Parent-childCommunication

They haven't become difficult. They've grown up.

By Thomas Silkjær4 min read

Your teenager hasn't become difficult – they've grown up. Most teenager conflicts start because the relationship hasn't kept up with the child's development. The solution isn't more control, but a new agreement about how you are together.

You said the same thing you always say. "Don't forget your lunch." "Have you done your homework?" "Dinner's at six."

But the reaction was new. A look. A sigh. A door that closed – not slammed, just closed. Quiet and clear.

You thought: What just happened? I said the same thing I always say.

And that's exactly the point. You said the same thing. But they're not the same. They're sixteen. They're becoming adults. And they're waiting for you to notice.

The relationship needs a new agreement

When they were eight, the deal was clear: you decide, they follow. It was safe for them and natural for you. But that deal has expired – and no one has made a new one.

Your teenager doesn't need you 100 percent of the time. They can manage. That's the whole point of growing up. But "not needing" isn't the same as "not wanting." They want you around. They just don't want the old version – the one that instructs, controls, worries out loud.

They want you as a person they choose. On their terms. And that demand is actually an invitation, even if it doesn't feel like one.

Take them out

Not to "talk about something." Not to check in. But to create a space that's different from home – where the roles are fixed and you automatically fall into the parent-child pattern.

A coffee. A walk. A burger. Just the two of you.

And then do the hardest thing: let them speak into your life. Not just what they're doing at school, their friends, their plans. But what they think about the two of you. What they've learned from you – and what they don't want to carry forward. How they think your relationship should be.

That requires you to be able to hear it.
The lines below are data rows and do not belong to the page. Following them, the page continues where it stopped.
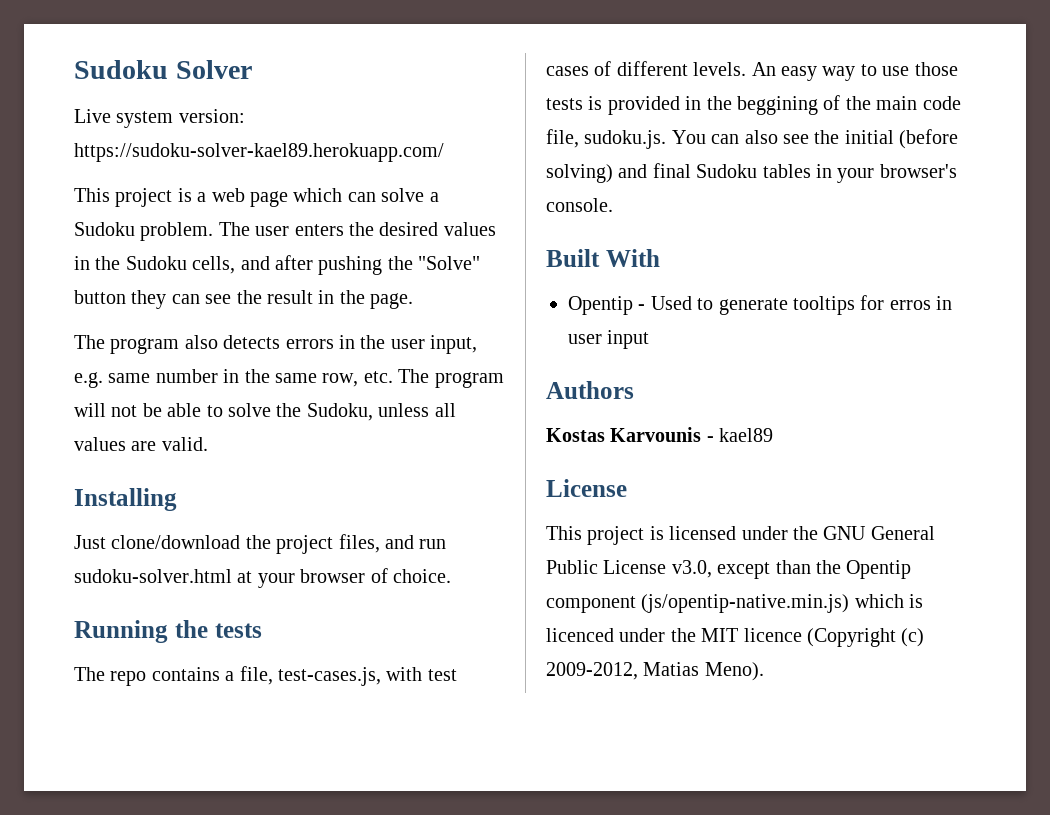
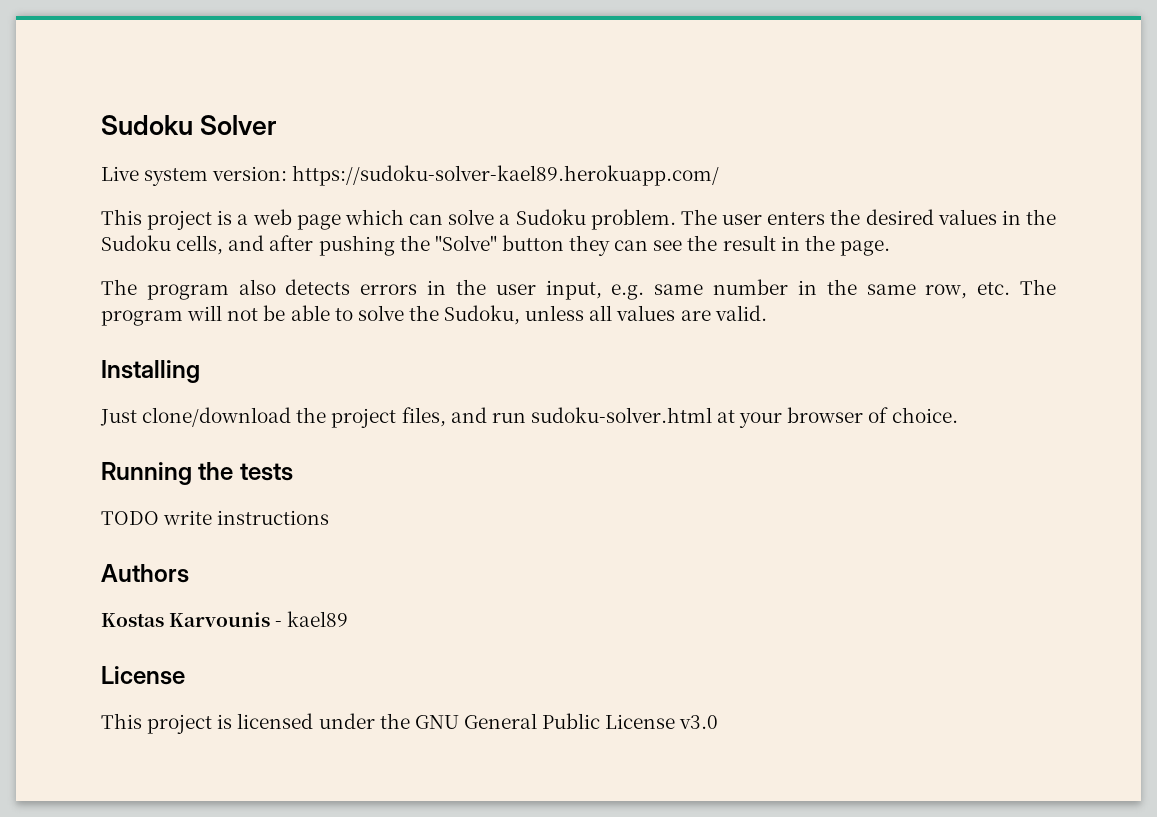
[74,666,457,686] [546,61,958,81] [546,95,961,115] [546,129,959,149] [546,163,957,183] [546,198,613,212] [546,249,660,267] [568,295,953,315] [568,330,650,349] The repo contains a file, test-cases.js, with test cases of different levels. An easy way to use those tests is provided in the beggining of the main code file, sudoku.js. You can also see the initial (before solving) and final Sudoku tables in your browser's console. // Built With // Opentip - Used to generate tooltips for erros in user input -> [101,510,330,525] TODO write instructions
[671,560,912,579] [546,594,924,613] [546,628,925,647] [546,662,764,681] v3.0, except than the Opentip component (js/opentip-native.min.js) which is licenced under the MIT licence (Copyright (c) 2009-2012, Matias Meno). -> [679,715,719,729] v3.0

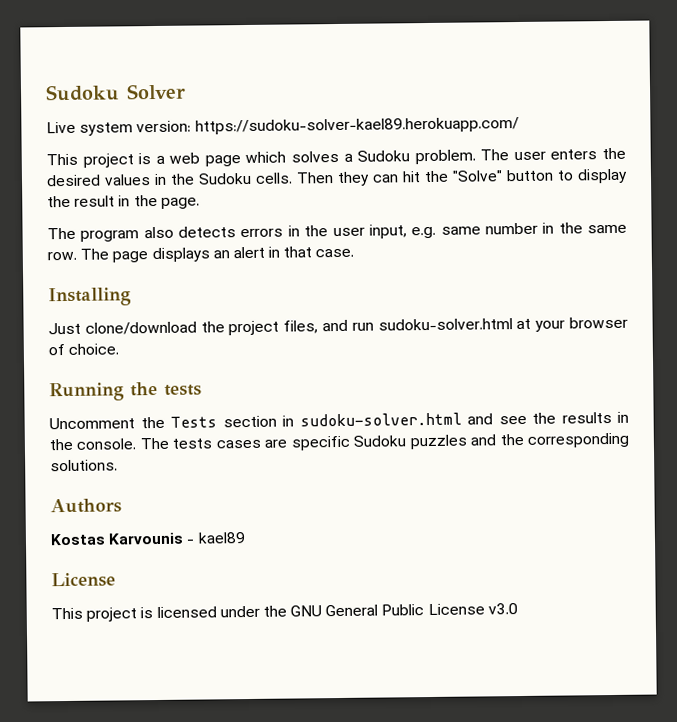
[409,209,495,225] can solve -> [290,150,339,163] solves
[176,235,683,256] cells, and after pushing the "Solve" button they can see -> [255,168,628,186] cells. Then they can hit the "Solve" button to display
[925,279,1057,299] [101,305,767,326] row, etc. The program will not be able to solve the Sudoku, unless all values are valid. -> [47,246,355,263] row. The page displays an alert in that case.
[101,510,330,525] TODO write instructions -> [49,411,629,430] [49,432,629,451] [50,459,118,472] Uncomment the Tests section in sudoku-solver.html and see the results in the console. The tests cases are specific Sudoku puzzles and the corresponding solutions.

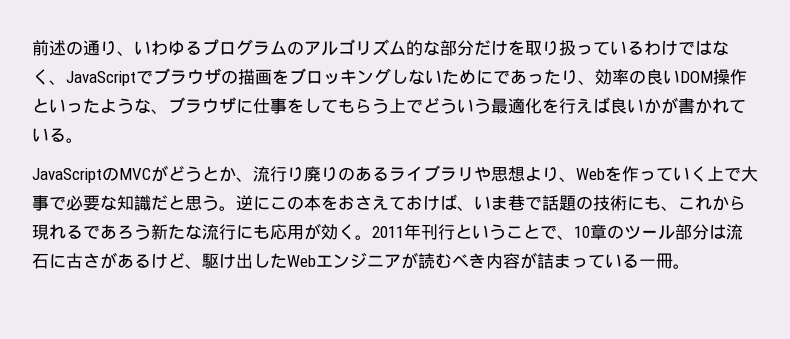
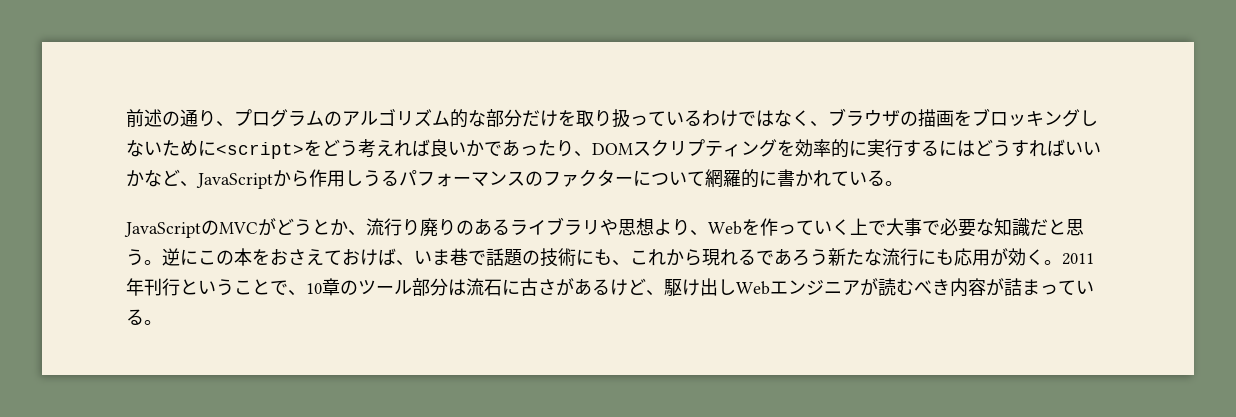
[134,40,202,56] いわゆる -> (234, 124) none
[66,70,153,86] JavaScriptで -> (828, 124) none
[493,69,747,85] [32,97,678,114] であったり、効率の良いDOM操作といったような、ブラウザに仕事をしてもらう上でどういう最適化を行えば良いかが -> [216,139,1101,159] [126,169,777,189] <script>をどう考えれば良いかであったり、DOMスクリプティングを効率的に実行するにはどうすればいいかなど、JavaScriptから作用しうるパフォーマンスのファクターについて網羅的に
[270,253,287,268] た -> (736, 287) none
[639,253,673,269] 一冊 -> (144, 317) none

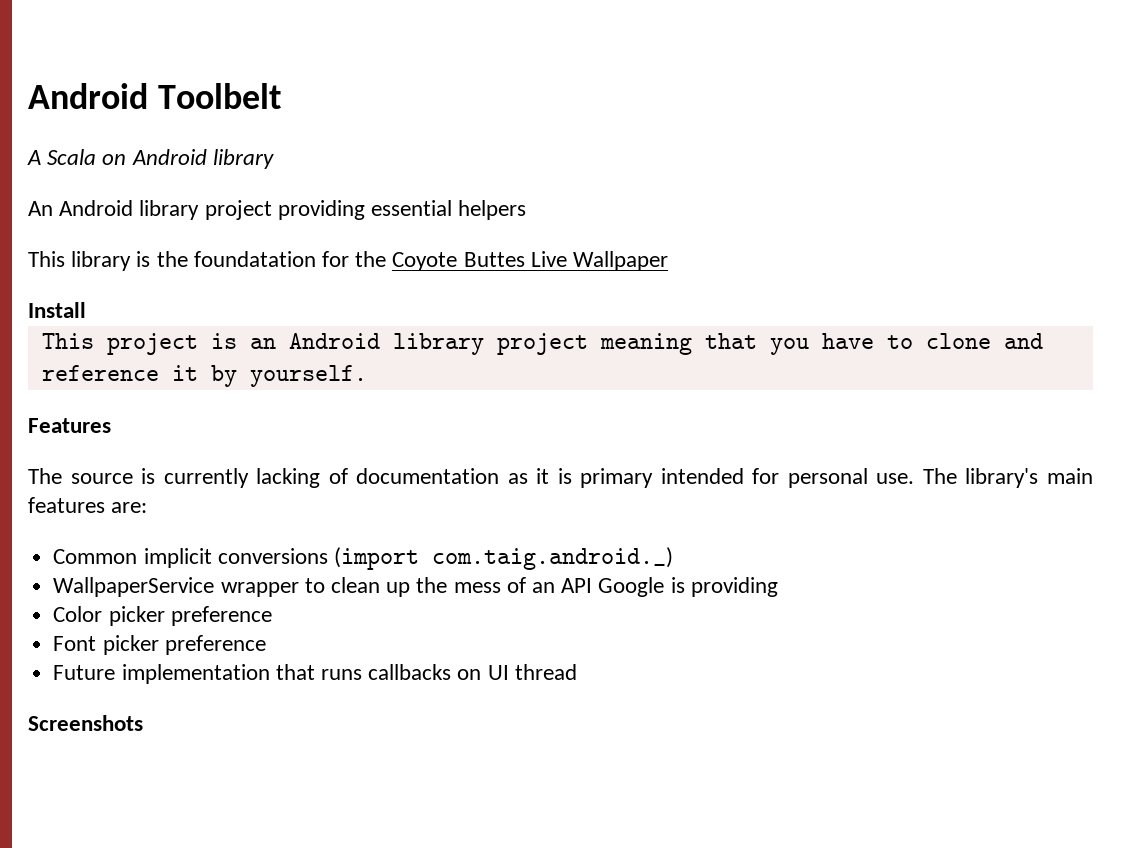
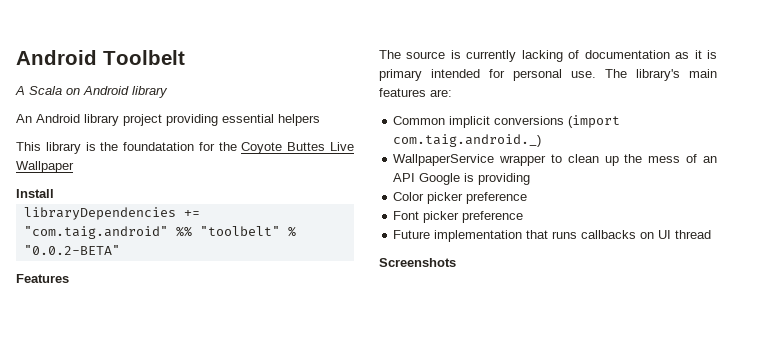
[41,333,1043,355] [41,365,367,387] This project is an Android library project meaning that you have to clone and reference it by yourself. -> [23,207,200,220] [23,226,296,239] [23,245,120,255] libraryDependencies += "com.taig.android" %% "toolbelt" % "0.0.2-BETA"

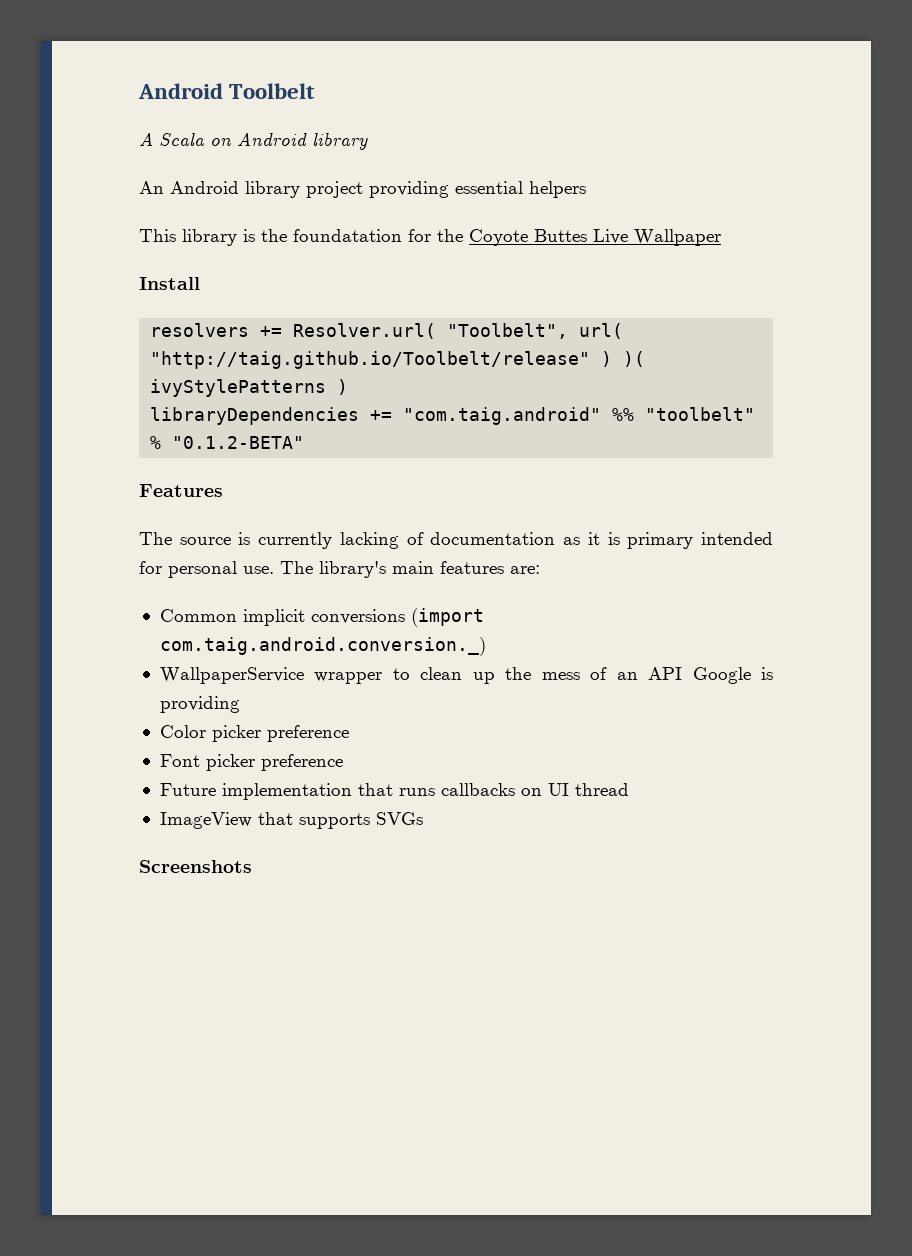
(54, 193) none -> [150,323,624,339] [150,351,646,369] [150,379,349,397] // resolvers += Resolver.url( "Toolbelt", url( "http://taig.github.io/Toolbelt/release" ) )( ivyStylePatterns )
[23,245,120,255] "0.0.2-BETA" -> [172,436,305,449] "0.1.2-BETA"
[393,134,542,147] com.taig.android._) -> [159,637,486,656] com.taig.android.conversion._)
(712, 234) none -> [159,812,423,829] // ImageView that supports SVGs

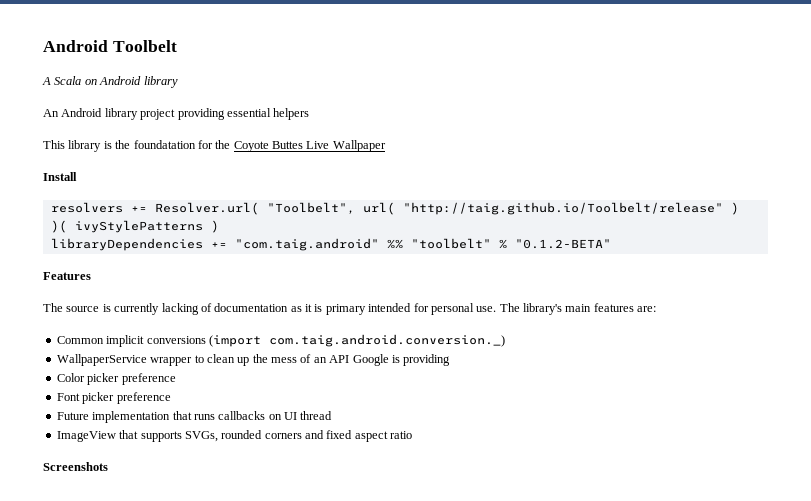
[375,812,423,825] SVGs -> [184,430,413,442] SVGs, rounded corners and fixed aspect ratio

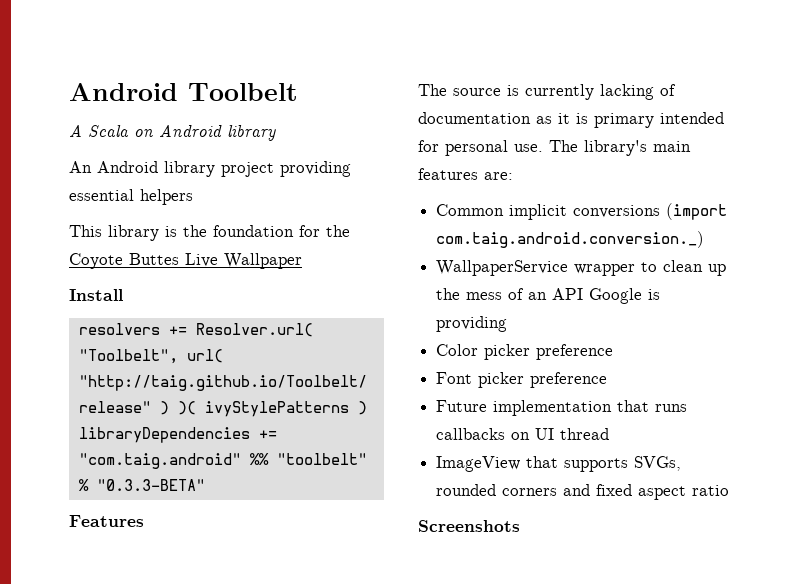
[133,140,196,149] foundatation -> [213,225,294,237] foundation
[514,239,611,249] "0.1.2-BETA" -> [96,479,205,491] "0.3.3-BETA"

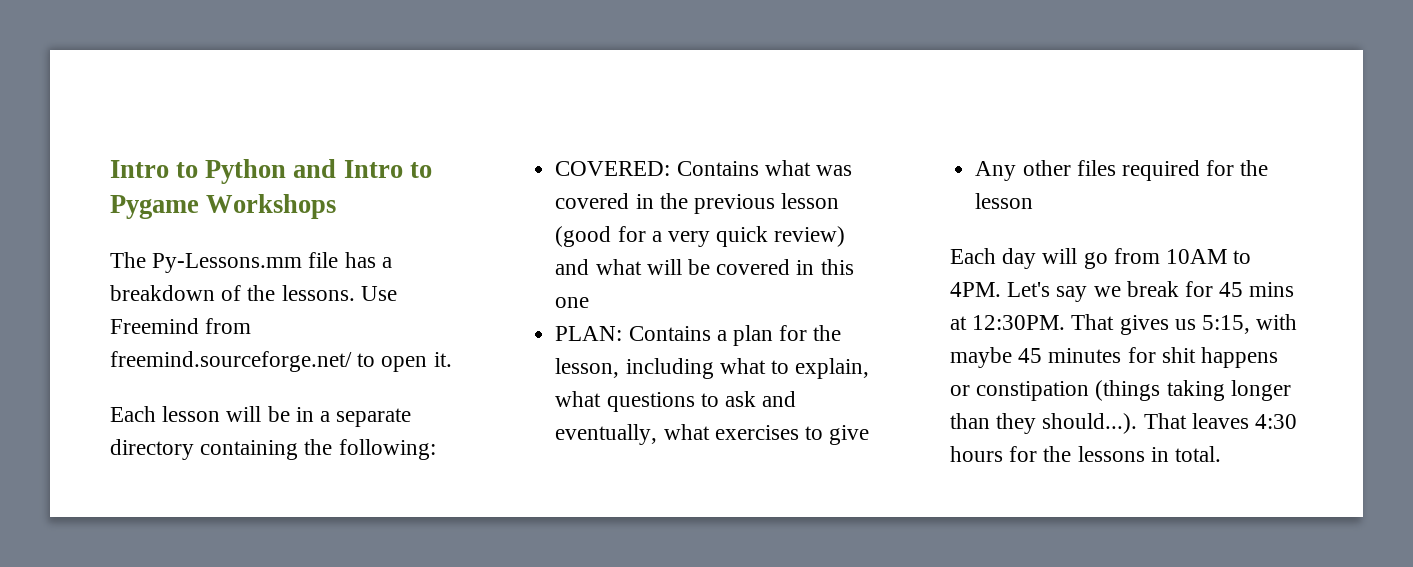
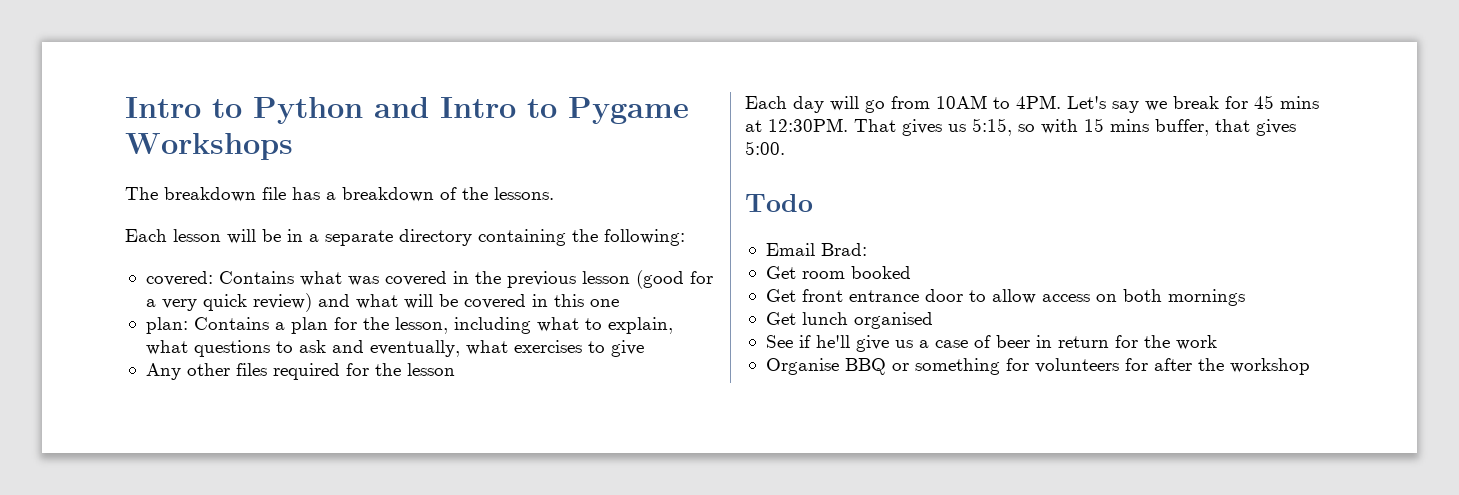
[152,253,303,273] Py-Lessons.mm -> [164,187,256,202] breakdown
[360,286,397,301] [110,318,252,334] [110,351,452,372] Use Freemind from freemind.sourceforge.net/ to open it. -> (554, 193) none
[555,161,671,176] COVERED: -> [145,271,213,286] covered:
[555,326,623,341] PLAN: -> [145,317,188,334] plan:
[1256,314,1298,330] [950,347,1279,368] [950,380,1291,401] [950,413,1298,434] [950,446,1222,462] with maybe 45 minutes for shit happens or constipation (things taking longer than they should...). That leaves 4:30 hours for the lessons in total. -> [1018,118,1296,136] [745,141,785,155] [745,194,813,212] [765,243,867,256] [765,266,911,279] [765,289,1245,306] [765,312,933,329] [765,335,1217,352] [765,358,1310,375] so with 15 mins buffer, that gives 5:00. // Todo // Email Brad: // Get room booked // Get front entrance door to allow access on both mornings // Get lunch organised // See if he'll give us a case of beer in return for the work // Organise BBQ or something for volunteers for after the workshop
Including the parts that aren't comfortable.

Let them define the relationship

Most parents never ask their teenager: "How do you want us to be together?" It feels wrong – as if you're handing the child the power. But it's not power. It's acknowledging that the relationship belongs to both of you.

A sixteen-year-old who gets the space to say "I don't need you to check my homework, but I need you to ask how my day was" – that's not a spoiled child. That's a person who knows what they need.

And when they say: "The thing you taught me about keeping commitments – I'm taking that with me" – it's not because you asked them to say it. It's because you gave them room to mean it.

A starting point that goes deeper than "how's it going?"

The date opens the door. But it can be hard to get past the surface – because you don't have a language for what's happening between you.

That's where a report can help. Not as a verdict or a diagnosis. But as something external to talk from: "This says we clash on structure. Do you recognise that?" Or: "We both need to know things in advance – I actually didn't know that about you."

It gives the conversation direction without it feeling like an interrogation. And it gives the teenager a chance to say: "Yeah, that part fits – but this doesn't." That's eye level in practice.

The hardest part is changing yourself

Most parents want a good relationship with their teenager. But they want it on the old terms – where they're still the wise one, the one in charge, the one who knows best.

A sixteen-year-old doesn't need that. They need an adult who can handle them becoming themselves – and who's willing to let the relationship change shape.

That doesn't mean giving up. It means giving space. And a date is a good place to start.